# PROBLEM TO SOLVE
Given the material below, return only the lines starting at the line with "OD, 2017-03: 7 -> none" and ending at the line with "pH, 2019-03: none -> 8.25", exactly as they appear.
(DATA SUPPLIED)
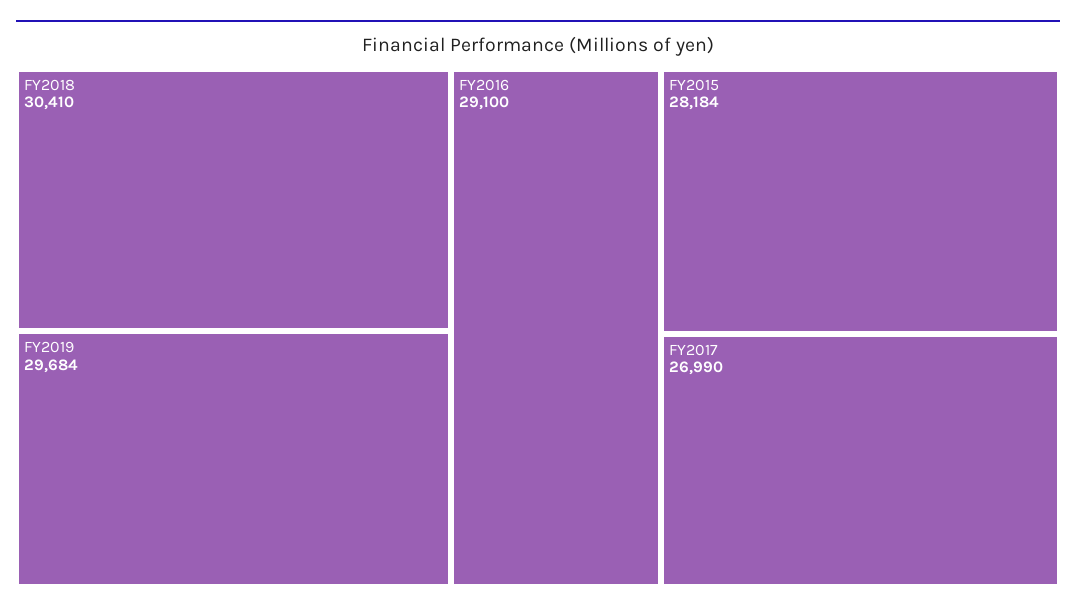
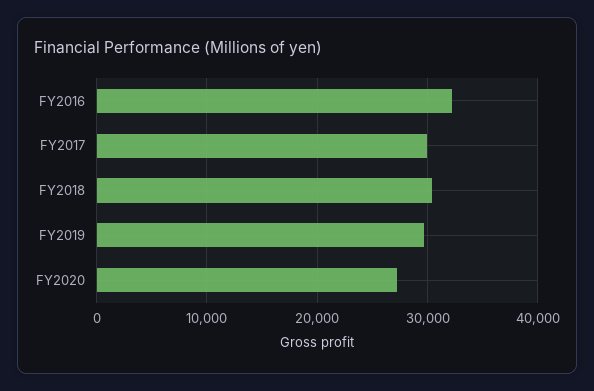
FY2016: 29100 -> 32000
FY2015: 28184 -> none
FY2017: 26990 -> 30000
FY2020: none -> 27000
(End DATA SUPPLIED)
(DATA SUPPLIED)
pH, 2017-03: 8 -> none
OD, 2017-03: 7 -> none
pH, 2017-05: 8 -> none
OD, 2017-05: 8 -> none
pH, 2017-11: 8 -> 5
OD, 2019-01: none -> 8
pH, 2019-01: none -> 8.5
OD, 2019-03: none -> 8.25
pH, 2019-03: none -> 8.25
(End DATA SUPPLIED)
(DATA SUPPLIED)
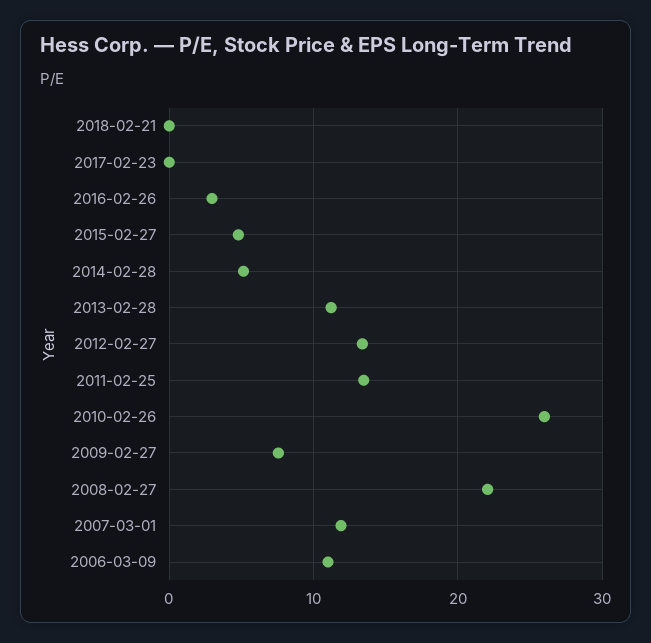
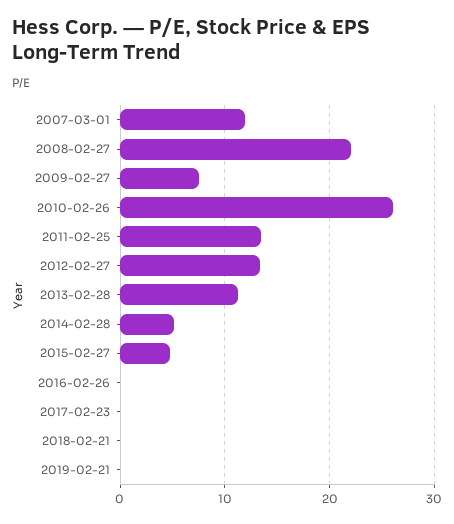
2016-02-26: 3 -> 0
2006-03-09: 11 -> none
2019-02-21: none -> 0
(End DATA SUPPLIED)
# RESPONSE
OD, 2017-03: 7 -> none
pH, 2017-05: 8 -> none
OD, 2017-05: 8 -> none
pH, 2017-11: 8 -> 5
OD, 2019-01: none -> 8
pH, 2019-01: none -> 8.5
OD, 2019-03: none -> 8.25
pH, 2019-03: none -> 8.25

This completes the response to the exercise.